*Prompt*. Lines before the one containing "[275,926,337,935] Crittercsism ->" are excluded; retype that line and all remaining lines of the material exactly.

*Data to use*.

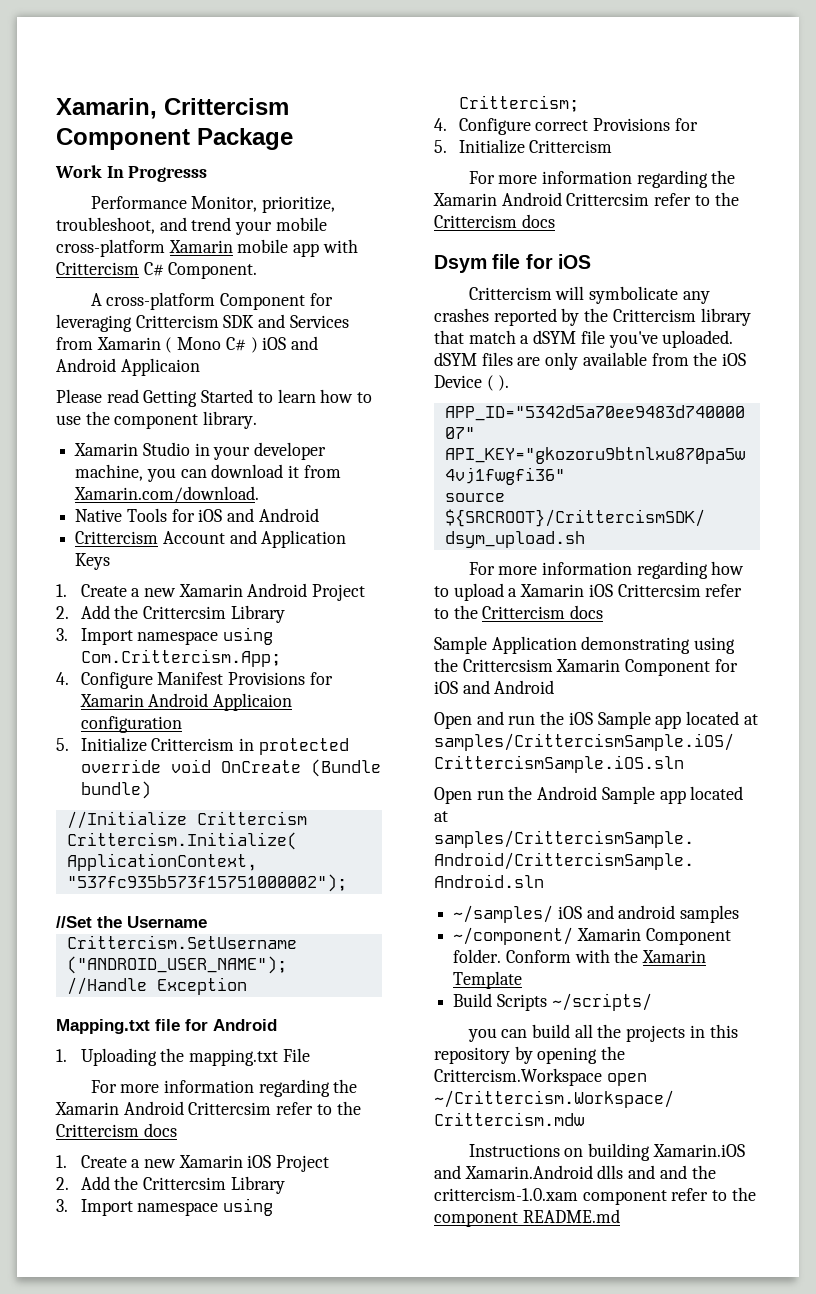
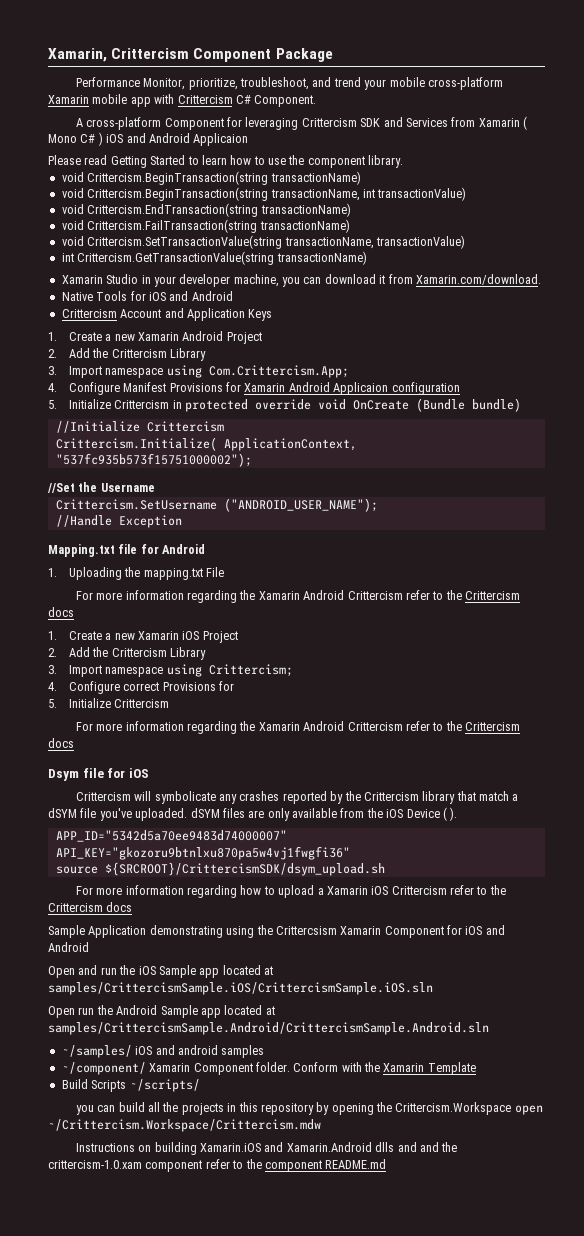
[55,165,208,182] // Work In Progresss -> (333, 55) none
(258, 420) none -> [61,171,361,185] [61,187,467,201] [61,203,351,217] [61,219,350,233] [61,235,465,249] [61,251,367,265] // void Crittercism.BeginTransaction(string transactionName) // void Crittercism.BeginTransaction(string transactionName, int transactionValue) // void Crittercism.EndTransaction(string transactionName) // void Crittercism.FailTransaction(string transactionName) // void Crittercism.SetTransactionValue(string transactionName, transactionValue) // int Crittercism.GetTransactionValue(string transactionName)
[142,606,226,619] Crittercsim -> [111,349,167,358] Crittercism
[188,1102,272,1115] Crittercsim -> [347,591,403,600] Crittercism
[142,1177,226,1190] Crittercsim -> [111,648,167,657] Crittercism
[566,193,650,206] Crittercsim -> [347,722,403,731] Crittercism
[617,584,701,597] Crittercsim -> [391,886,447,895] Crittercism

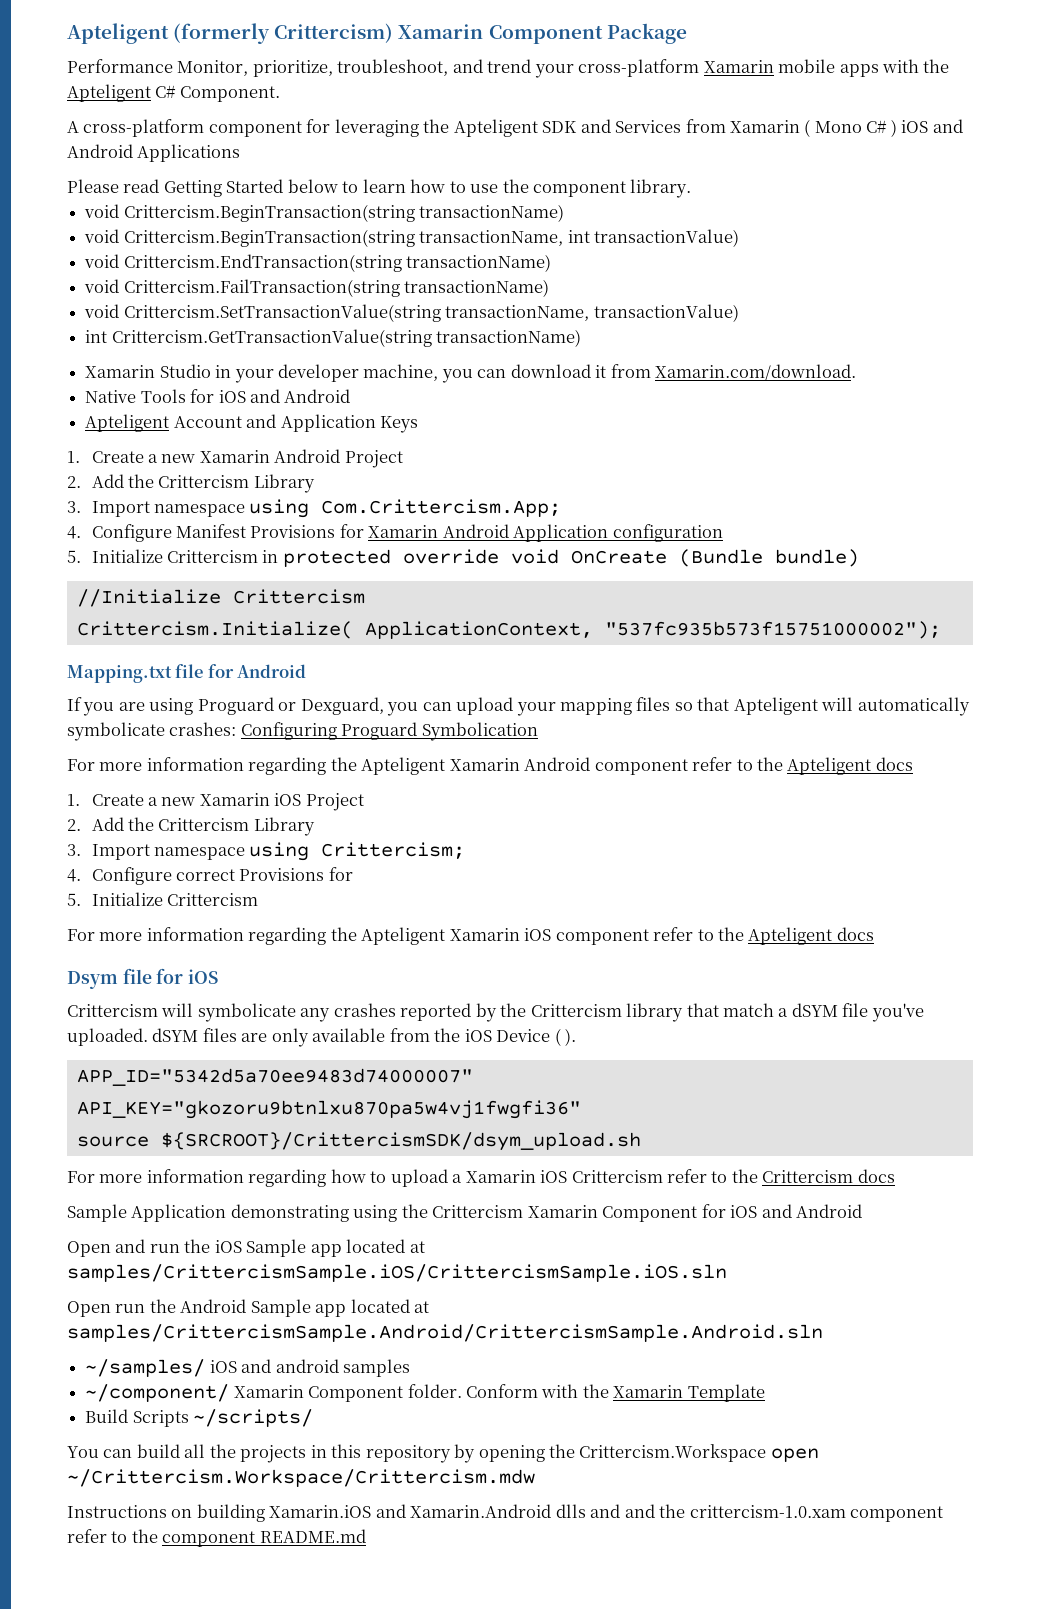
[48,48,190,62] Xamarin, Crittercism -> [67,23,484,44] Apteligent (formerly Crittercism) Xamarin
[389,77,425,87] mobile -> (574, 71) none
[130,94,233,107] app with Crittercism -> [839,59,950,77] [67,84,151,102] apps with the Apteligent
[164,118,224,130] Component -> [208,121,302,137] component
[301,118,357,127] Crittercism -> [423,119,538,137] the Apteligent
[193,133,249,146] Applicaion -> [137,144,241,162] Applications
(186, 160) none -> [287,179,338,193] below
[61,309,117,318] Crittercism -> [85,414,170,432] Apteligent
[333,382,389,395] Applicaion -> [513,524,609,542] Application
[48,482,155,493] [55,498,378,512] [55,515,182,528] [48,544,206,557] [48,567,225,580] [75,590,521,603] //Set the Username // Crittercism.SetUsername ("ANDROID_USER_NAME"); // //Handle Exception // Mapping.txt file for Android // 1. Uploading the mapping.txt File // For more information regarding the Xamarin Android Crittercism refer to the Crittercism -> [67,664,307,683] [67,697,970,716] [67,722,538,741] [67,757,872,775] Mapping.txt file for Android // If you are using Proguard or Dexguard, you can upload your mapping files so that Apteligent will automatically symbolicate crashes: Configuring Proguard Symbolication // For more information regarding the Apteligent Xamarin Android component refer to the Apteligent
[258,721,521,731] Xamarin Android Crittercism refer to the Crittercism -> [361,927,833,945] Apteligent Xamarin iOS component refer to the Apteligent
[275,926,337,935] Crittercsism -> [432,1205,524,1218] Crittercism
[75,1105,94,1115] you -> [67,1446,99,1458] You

*Task solution*.
[275,926,337,935] Crittercsism -> [432,1205,524,1218] Crittercism
[75,1105,94,1115] you -> [67,1446,99,1458] You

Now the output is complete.